Here in Tulsa County, we saw several wins for fair-dealing Republicans and an end to the cozy insider deals that have characterized the County Commission over the last four years. Bob Dick, long the dominant figure in county government and the driving force behind most of those deals, has been replaced by Fred Perry. Wilbert Collins, who served as Dick's right-hand man, was replaced by John Smaligo.
Perry and Smaligo both ran on a back-to-basics platform, refocusing county government on its core functions: road maintenance and law enforcement in unincorporated areas, record keeping, and operation of the courthouse and jail. Voters may be pleased with Vision 2025 and 4-to-Fix-the-County, but they sent a message that they're ready for a County Commission that will finish what's underway, instead of launching a new and massive taxpayer-funded project.

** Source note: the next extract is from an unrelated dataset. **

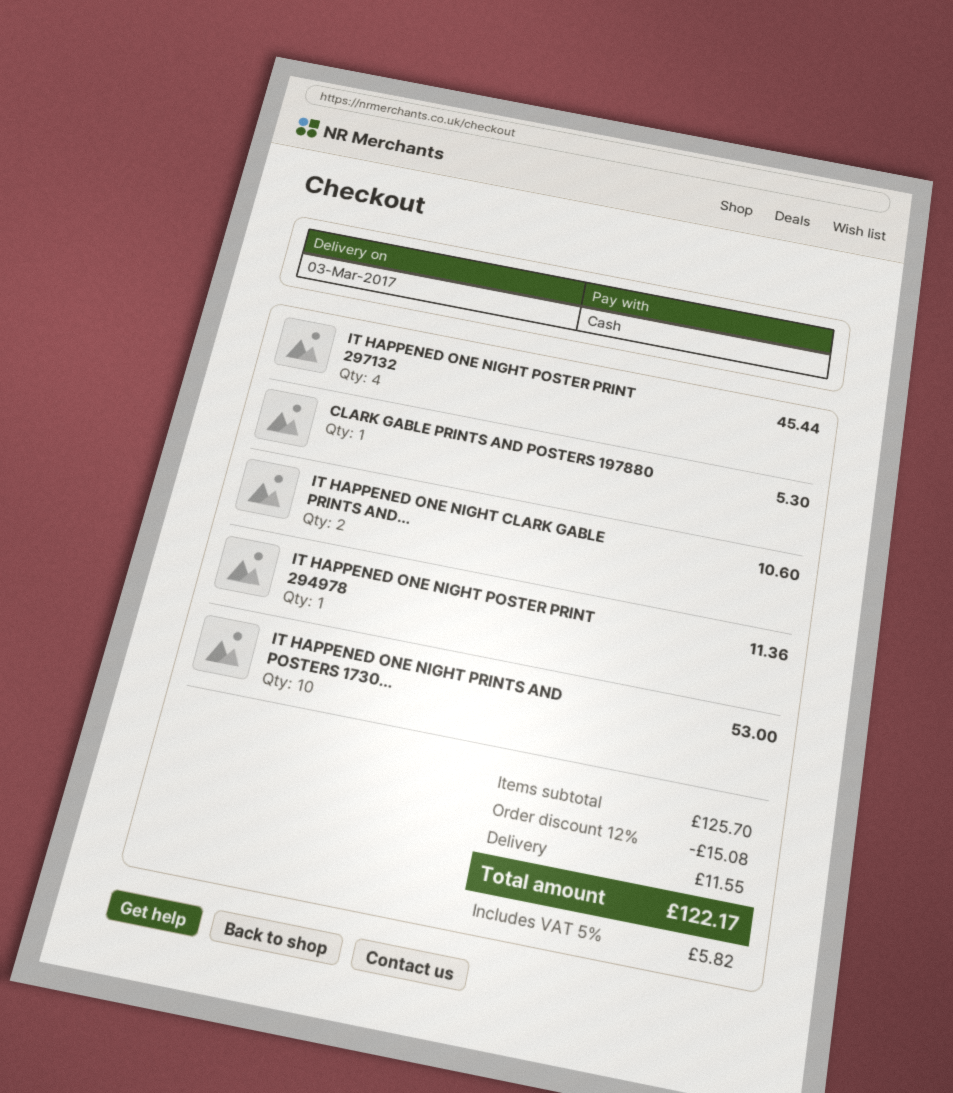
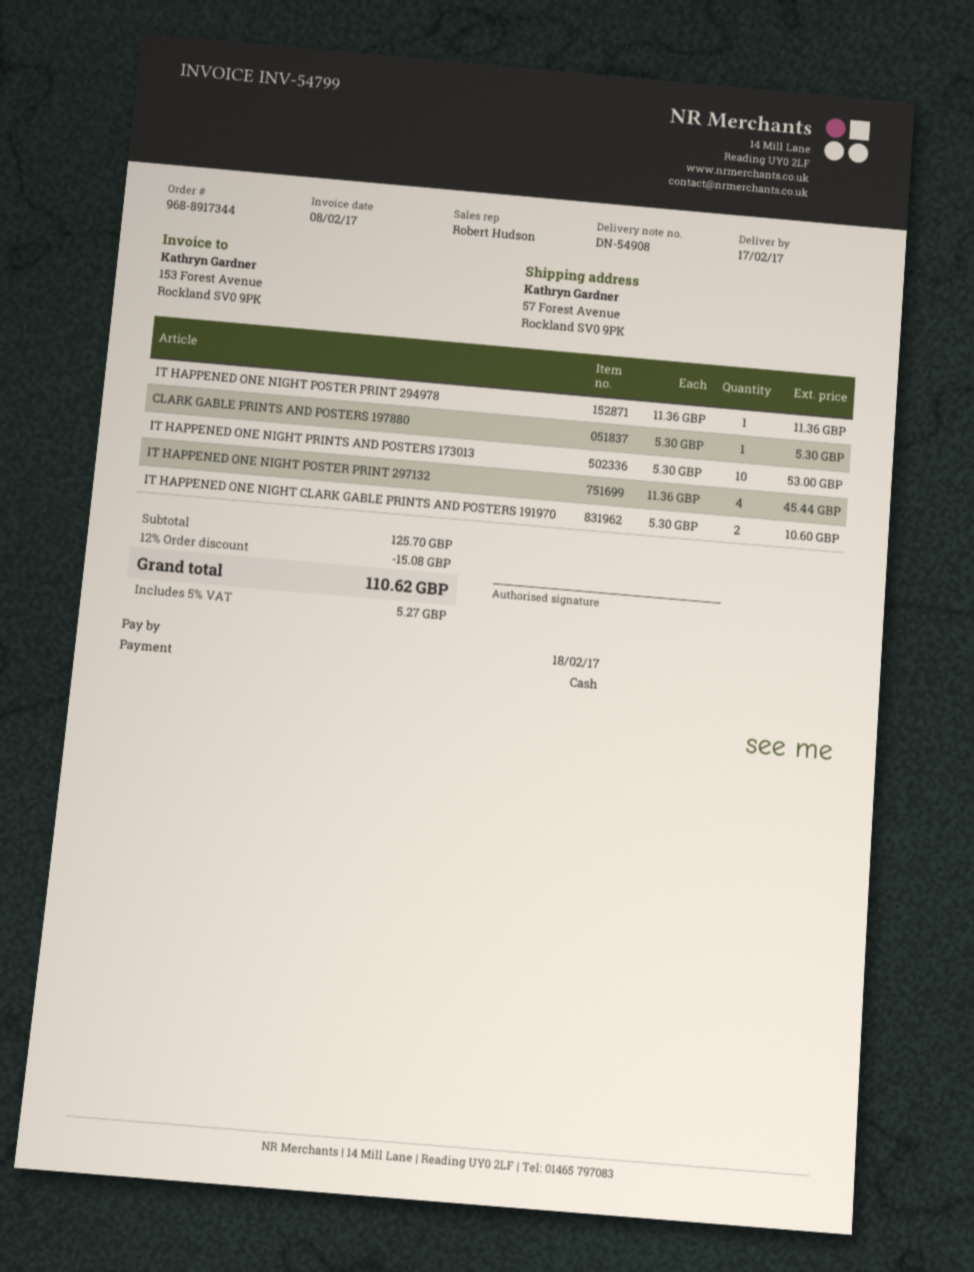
delivery date: 2017-03-03 -> 2017-02-17
shipping: 11.55 -> none
tax: 5% = 5.82 -> 5% = 5.27
total: 122.17 -> 110.62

While former Democratic County Assessor Jack Gordon deserves praise for his tough stand against questionable out-of-state "non-profits" who were letting their tax-exempt apartment complexes rot, County Assessor Ken Yazel won bipartisan respect for fairly assessing all properties, even those owned by the very wealthy and very powerful. Yazel cut his own department's budget, which in turn cut costs to local school districts, and as a member of the County Budget Board, he helped find savings in other departments as well.
Republicans won Congress in 1994 by presenting a clear and positive reform agenda, promising to bring an end to the insider deals and perquisites that had brought Congress into disrepute. The Republican leadership lost Congress in 2006 because they abandoned their reform agenda and embraced the questionable practices of the past, choosing power over principle. It falls to those of us who are active in state and county Republican Party organizations to police our own, to expose and root out bad governance by our own people before the Democrats have the chance.